[Recorded data Boundary: Start]

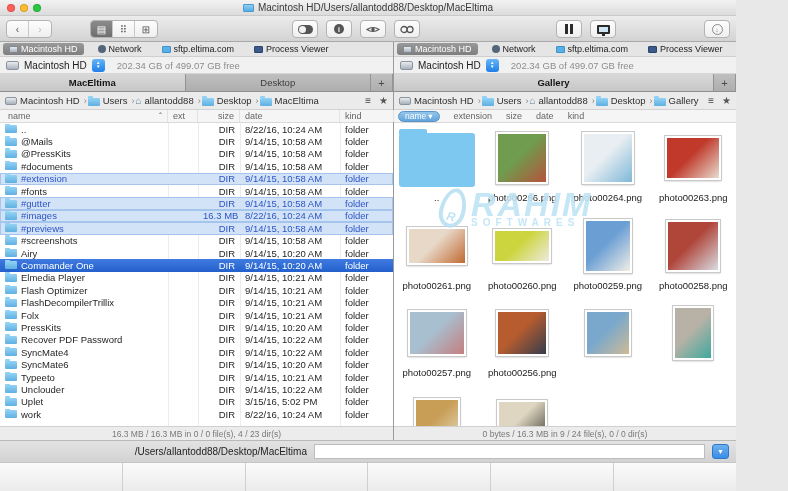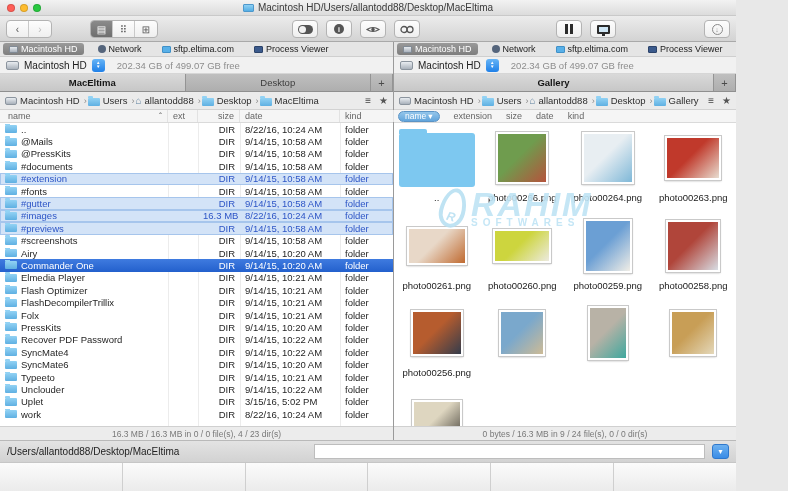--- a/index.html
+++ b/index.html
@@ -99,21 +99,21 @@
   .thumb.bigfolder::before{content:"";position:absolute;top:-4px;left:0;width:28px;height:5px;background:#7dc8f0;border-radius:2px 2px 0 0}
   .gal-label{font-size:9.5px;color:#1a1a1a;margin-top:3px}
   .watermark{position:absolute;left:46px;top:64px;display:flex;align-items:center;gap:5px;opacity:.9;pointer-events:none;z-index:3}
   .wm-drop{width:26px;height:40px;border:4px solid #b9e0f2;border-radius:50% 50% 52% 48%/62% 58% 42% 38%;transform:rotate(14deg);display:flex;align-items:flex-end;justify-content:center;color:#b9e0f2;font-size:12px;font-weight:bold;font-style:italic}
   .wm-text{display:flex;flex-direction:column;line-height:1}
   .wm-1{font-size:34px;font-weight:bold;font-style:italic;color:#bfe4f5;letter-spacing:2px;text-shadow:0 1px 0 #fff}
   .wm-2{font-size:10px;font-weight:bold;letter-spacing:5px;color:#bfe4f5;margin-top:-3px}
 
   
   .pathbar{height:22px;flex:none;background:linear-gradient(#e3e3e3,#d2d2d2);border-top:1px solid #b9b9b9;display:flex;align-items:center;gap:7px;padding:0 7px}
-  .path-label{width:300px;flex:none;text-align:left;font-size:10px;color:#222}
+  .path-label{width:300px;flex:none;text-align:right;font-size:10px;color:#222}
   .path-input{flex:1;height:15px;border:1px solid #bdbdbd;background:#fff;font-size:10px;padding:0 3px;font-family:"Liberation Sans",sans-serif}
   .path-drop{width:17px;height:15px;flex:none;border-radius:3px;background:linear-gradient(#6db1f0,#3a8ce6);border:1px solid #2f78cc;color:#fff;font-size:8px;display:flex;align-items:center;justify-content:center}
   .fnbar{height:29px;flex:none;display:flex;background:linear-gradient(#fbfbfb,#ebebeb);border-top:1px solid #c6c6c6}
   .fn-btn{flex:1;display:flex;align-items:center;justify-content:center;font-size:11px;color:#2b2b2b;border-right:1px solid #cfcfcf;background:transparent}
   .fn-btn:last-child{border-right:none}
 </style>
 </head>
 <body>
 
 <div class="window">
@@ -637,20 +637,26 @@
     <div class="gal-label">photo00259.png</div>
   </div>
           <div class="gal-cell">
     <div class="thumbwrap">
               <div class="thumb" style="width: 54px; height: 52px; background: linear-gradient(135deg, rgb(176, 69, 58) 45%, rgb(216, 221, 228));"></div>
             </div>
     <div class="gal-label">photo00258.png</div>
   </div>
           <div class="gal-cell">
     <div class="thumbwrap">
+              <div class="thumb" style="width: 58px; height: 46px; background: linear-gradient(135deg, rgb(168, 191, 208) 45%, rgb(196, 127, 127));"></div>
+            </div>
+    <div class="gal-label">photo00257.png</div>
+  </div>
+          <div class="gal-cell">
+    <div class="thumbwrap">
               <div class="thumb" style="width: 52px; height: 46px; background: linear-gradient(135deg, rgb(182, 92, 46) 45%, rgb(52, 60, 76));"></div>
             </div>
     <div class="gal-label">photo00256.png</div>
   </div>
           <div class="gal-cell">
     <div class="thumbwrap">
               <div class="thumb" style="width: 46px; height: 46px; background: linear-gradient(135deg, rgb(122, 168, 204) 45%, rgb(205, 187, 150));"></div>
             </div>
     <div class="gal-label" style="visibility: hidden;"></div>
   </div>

[Recorded data Boundary: End]

- _What to work on_
Every entry above is to be transcribed exactly, with all pictures left out.

- _Exercise answer_
--- a/index.html
+++ b/index.html
@@ -99,21 +99,21 @@
   .thumb.bigfolder::before{content:"";position:absolute;top:-4px;left:0;width:28px;height:5px;background:#7dc8f0;border-radius:2px 2px 0 0}
   .gal-label{font-size:9.5px;color:#1a1a1a;margin-top:3px}
   .watermark{position:absolute;left:46px;top:64px;display:flex;align-items:center;gap:5px;opacity:.9;pointer-events:none;z-index:3}
   .wm-drop{width:26px;height:40px;border:4px solid #b9e0f2;border-radius:50% 50% 52% 48%/62% 58% 42% 38%;transform:rotate(14deg);display:flex;align-items:flex-end;justify-content:center;color:#b9e0f2;font-size:12px;font-weight:bold;font-style:italic}
   .wm-text{display:flex;flex-direction:column;line-height:1}
   .wm-1{font-size:34px;font-weight:bold;font-style:italic;color:#bfe4f5;letter-spacing:2px;text-shadow:0 1px 0 #fff}
   .wm-2{font-size:10px;font-weight:bold;letter-spacing:5px;color:#bfe4f5;margin-top:-3px}
 
   
   .pathbar{height:22px;flex:none;background:linear-gradient(#e3e3e3,#d2d2d2);border-top:1px solid #b9b9b9;display:flex;align-items:center;gap:7px;padding:0 7px}
-  .path-label{width:300px;flex:none;text-align:left;font-size:10px;color:#222}
+  .path-label{width:300px;flex:none;text-align:right;font-size:10px;color:#222}
   .path-input{flex:1;height:15px;border:1px solid #bdbdbd;background:#fff;font-size:10px;padding:0 3px;font-family:"Liberation Sans",sans-serif}
   .path-drop{width:17px;height:15px;flex:none;border-radius:3px;background:linear-gradient(#6db1f0,#3a8ce6);border:1px solid #2f78cc;color:#fff;font-size:8px;display:flex;align-items:center;justify-content:center}
   .fnbar{height:29px;flex:none;display:flex;background:linear-gradient(#fbfbfb,#ebebeb);border-top:1px solid #c6c6c6}
   .fn-btn{flex:1;display:flex;align-items:center;justify-content:center;font-size:11px;color:#2b2b2b;border-right:1px solid #cfcfcf;background:transparent}
   .fn-btn:last-child{border-right:none}
 </style>
 </head>
 <body>
 
 <div class="window">
@@ -637,20 +637,26 @@
     <div class="gal-label">photo00259.png</div>
   </div>
           <div class="gal-cell">
     <div class="thumbwrap">
               <div class="thumb" style="width: 54px; height: 52px; background: linear-gradient(135deg, rgb(176, 69, 58) 45%, rgb(216, 221, 228));"></div>
             </div>
     <div class="gal-label">photo00258.png</div>
   </div>
           <div class="gal-cell">
     <div class="thumbwrap">
+              <div class="thumb" style="width: 58px; height: 46px; background: linear-gradient(135deg, rgb(168, 191, 208) 45%, rgb(196, 127, 127));"></div>
+            </div>
+    <div class="gal-label">photo00257.png</div>
+  </div>
+          <div class="gal-cell">
+    <div class="thumbwrap">
               <div class="thumb" style="width: 52px; height: 46px; background: linear-gradient(135deg, rgb(182, 92, 46) 45%, rgb(52, 60, 76));"></div>
             </div>
     <div class="gal-label">photo00256.png</div>
   </div>
           <div class="gal-cell">
     <div class="thumbwrap">
               <div class="thumb" style="width: 46px; height: 46px; background: linear-gradient(135deg, rgb(122, 168, 204) 45%, rgb(205, 187, 150));"></div>
             </div>
     <div class="gal-label" style="visibility: hidden;"></div>
   </div>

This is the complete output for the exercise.